__What the task asks__
Without changing anything, reproduce every record below.

(Version difference data)
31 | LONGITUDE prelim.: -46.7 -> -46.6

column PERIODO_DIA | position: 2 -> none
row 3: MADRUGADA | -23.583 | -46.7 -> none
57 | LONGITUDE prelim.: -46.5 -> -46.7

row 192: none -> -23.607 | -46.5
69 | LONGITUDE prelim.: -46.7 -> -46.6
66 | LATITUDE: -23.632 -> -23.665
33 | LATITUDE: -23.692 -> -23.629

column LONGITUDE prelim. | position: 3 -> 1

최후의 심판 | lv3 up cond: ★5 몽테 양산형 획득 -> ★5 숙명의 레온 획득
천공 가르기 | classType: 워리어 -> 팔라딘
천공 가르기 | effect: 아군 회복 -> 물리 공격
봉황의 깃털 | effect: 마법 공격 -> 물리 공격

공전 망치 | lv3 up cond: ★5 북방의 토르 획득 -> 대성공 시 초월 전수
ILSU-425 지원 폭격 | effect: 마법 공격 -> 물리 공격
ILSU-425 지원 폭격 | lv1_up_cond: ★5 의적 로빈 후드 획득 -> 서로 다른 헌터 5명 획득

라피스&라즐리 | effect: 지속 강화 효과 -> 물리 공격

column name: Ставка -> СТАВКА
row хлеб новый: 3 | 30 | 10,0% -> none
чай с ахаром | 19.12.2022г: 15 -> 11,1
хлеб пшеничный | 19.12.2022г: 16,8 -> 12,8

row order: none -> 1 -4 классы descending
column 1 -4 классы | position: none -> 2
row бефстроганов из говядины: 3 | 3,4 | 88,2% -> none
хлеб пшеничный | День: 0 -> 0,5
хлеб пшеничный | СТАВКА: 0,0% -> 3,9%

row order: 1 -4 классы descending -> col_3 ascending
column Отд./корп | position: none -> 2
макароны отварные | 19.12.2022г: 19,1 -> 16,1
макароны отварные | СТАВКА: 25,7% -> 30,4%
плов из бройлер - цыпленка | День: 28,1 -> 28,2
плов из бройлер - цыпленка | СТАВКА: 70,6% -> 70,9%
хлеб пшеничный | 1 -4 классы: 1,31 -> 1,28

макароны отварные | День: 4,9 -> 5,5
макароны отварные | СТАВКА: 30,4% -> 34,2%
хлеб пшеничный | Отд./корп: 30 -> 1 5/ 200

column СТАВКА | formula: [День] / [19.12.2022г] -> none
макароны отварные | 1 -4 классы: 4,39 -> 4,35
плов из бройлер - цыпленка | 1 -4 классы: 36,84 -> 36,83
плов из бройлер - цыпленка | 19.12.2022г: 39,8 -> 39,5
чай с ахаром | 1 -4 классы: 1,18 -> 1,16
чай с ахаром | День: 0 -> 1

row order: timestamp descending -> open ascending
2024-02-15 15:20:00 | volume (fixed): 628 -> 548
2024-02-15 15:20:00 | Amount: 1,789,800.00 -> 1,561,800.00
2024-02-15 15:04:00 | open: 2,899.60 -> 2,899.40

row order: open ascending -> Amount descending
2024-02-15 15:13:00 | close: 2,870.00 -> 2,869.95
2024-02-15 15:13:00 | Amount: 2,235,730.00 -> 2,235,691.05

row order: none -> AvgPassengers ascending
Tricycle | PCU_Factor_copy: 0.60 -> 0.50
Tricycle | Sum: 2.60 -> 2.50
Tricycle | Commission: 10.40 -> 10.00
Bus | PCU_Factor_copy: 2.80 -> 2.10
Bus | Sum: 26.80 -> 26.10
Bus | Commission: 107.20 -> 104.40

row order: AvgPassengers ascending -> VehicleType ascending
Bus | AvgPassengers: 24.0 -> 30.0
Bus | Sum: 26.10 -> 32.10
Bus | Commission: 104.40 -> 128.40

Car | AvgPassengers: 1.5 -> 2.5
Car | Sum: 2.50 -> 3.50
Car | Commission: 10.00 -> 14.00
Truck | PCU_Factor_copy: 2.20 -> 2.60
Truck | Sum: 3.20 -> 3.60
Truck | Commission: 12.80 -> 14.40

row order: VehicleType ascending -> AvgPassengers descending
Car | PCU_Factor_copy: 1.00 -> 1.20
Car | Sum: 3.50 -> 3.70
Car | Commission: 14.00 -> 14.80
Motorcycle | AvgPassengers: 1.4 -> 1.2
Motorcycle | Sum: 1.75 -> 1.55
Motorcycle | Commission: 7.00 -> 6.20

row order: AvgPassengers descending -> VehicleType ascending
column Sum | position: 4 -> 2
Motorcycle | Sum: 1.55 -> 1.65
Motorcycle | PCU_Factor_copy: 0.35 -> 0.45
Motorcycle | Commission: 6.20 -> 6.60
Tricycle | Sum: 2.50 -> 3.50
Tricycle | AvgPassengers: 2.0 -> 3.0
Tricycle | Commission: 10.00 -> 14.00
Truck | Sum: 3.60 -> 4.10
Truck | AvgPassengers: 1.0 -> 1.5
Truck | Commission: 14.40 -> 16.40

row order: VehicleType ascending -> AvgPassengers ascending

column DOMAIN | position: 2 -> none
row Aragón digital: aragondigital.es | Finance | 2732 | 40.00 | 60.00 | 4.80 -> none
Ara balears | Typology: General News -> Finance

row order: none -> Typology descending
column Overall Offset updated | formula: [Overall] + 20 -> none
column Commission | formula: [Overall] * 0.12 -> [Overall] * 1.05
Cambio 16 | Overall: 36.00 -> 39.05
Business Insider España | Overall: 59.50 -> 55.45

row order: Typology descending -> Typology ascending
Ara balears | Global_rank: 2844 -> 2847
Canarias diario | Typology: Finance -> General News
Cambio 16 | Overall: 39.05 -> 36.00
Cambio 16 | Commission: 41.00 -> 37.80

__Exercise output__
31 | LONGITUDE prelim.: -46.7 -> -46.6

column PERIODO_DIA | position: 2 -> none
row 3: MADRUGADA | -23.583 | -46.7 -> none
57 | LONGITUDE prelim.: -46.5 -> -46.7

row 192: none -> -23.607 | -46.5
69 | LONGITUDE prelim.: -46.7 -> -46.6
66 | LATITUDE: -23.632 -> -23.665
33 | LATITUDE: -23.692 -> -23.629

column LONGITUDE prelim. | position: 3 -> 1

최후의 심판 | lv3 up cond: ★5 몽테 양산형 획득 -> ★5 숙명의 레온 획득
천공 가르기 | classType: 워리어 -> 팔라딘
천공 가르기 | effect: 아군 회복 -> 물리 공격
봉황의 깃털 | effect: 마법 공격 -> 물리 공격

공전 망치 | lv3 up cond: ★5 북방의 토르 획득 -> 대성공 시 초월 전수
ILSU-425 지원 폭격 | effect: 마법 공격 -> 물리 공격
ILSU-425 지원 폭격 | lv1_up_cond: ★5 의적 로빈 후드 획득 -> 서로 다른 헌터 5명 획득

라피스&라즐리 | effect: 지속 강화 효과 -> 물리 공격

column name: Ставка -> СТАВКА
row хлеб новый: 3 | 30 | 10,0% -> none
чай с ахаром | 19.12.2022г: 15 -> 11,1
хлеб пшеничный | 19.12.2022г: 16,8 -> 12,8

row order: none -> 1 -4 классы descending
column 1 -4 классы | position: none -> 2
row бефстроганов из говядины: 3 | 3,4 | 88,2% -> none
хлеб пшеничный | День: 0 -> 0,5
хлеб пшеничный | СТАВКА: 0,0% -> 3,9%

row order: 1 -4 классы descending -> col_3 ascending
column Отд./корп | position: none -> 2
макароны отварные | 19.12.2022г: 19,1 -> 16,1
макароны отварные | СТАВКА: 25,7% -> 30,4%
плов из бройлер - цыпленка | День: 28,1 -> 28,2
плов из бройлер - цыпленка | СТАВКА: 70,6% -> 70,9%
хлеб пшеничный | 1 -4 классы: 1,31 -> 1,28

макароны отварные | День: 4,9 -> 5,5
макароны отварные | СТАВКА: 30,4% -> 34,2%
хлеб пшеничный | Отд./корп: 30 -> 1 5/ 200

column СТАВКА | formula: [День] / [19.12.2022г] -> none
макароны отварные | 1 -4 классы: 4,39 -> 4,35
плов из бройлер - цыпленка | 1 -4 классы: 36,84 -> 36,83
плов из бройлер - цыпленка | 19.12.2022г: 39,8 -> 39,5
чай с ахаром | 1 -4 классы: 1,18 -> 1,16
чай с ахаром | День: 0 -> 1

row order: timestamp descending -> open ascending
2024-02-15 15:20:00 | volume (fixed): 628 -> 548
2024-02-15 15:20:00 | Amount: 1,789,800.00 -> 1,561,800.00
2024-02-15 15:04:00 | open: 2,899.60 -> 2,899.40

row order: open ascending -> Amount descending
2024-02-15 15:13:00 | close: 2,870.00 -> 2,869.95
2024-02-15 15:13:00 | Amount: 2,235,730.00 -> 2,235,691.05

row order: none -> AvgPassengers ascending
Tricycle | PCU_Factor_copy: 0.60 -> 0.50
Tricycle | Sum: 2.60 -> 2.50
Tricycle | Commission: 10.40 -> 10.00
Bus | PCU_Factor_copy: 2.80 -> 2.10
Bus | Sum: 26.80 -> 26.10
Bus | Commission: 107.20 -> 104.40

row order: AvgPassengers ascending -> VehicleType ascending
Bus | AvgPassengers: 24.0 -> 30.0
Bus | Sum: 26.10 -> 32.10
Bus | Commission: 104.40 -> 128.40

Car | AvgPassengers: 1.5 -> 2.5
Car | Sum: 2.50 -> 3.50
Car | Commission: 10.00 -> 14.00
Truck | PCU_Factor_copy: 2.20 -> 2.60
Truck | Sum: 3.20 -> 3.60
Truck | Commission: 12.80 -> 14.40

row order: VehicleType ascending -> AvgPassengers descending
Car | PCU_Factor_copy: 1.00 -> 1.20
Car | Sum: 3.50 -> 3.70
Car | Commission: 14.00 -> 14.80
Motorcycle | AvgPassengers: 1.4 -> 1.2
Motorcycle | Sum: 1.75 -> 1.55
Motorcycle | Commission: 7.00 -> 6.20

row order: AvgPassengers descending -> VehicleType ascending
column Sum | position: 4 -> 2
Motorcycle | Sum: 1.55 -> 1.65
Motorcycle | PCU_Factor_copy: 0.35 -> 0.45
Motorcycle | Commission: 6.20 -> 6.60
Tricycle | Sum: 2.50 -> 3.50
Tricycle | AvgPassengers: 2.0 -> 3.0
Tricycle | Commission: 10.00 -> 14.00
Truck | Sum: 3.60 -> 4.10
Truck | AvgPassengers: 1.0 -> 1.5
Truck | Commission: 14.40 -> 16.40

row order: VehicleType ascending -> AvgPassengers ascending

column DOMAIN | position: 2 -> none
row Aragón digital: aragondigital.es | Finance | 2732 | 40.00 | 60.00 | 4.80 -> none
Ara balears | Typology: General News -> Finance

row order: none -> Typology descending
column Overall Offset updated | formula: [Overall] + 20 -> none
column Commission | formula: [Overall] * 0.12 -> [Overall] * 1.05
Cambio 16 | Overall: 36.00 -> 39.05
Business Insider España | Overall: 59.50 -> 55.45

row order: Typology descending -> Typology ascending
Ara balears | Global_rank: 2844 -> 2847
Canarias diario | Typology: Finance -> General News
Cambio 16 | Overall: 39.05 -> 36.00
Cambio 16 | Commission: 41.00 -> 37.80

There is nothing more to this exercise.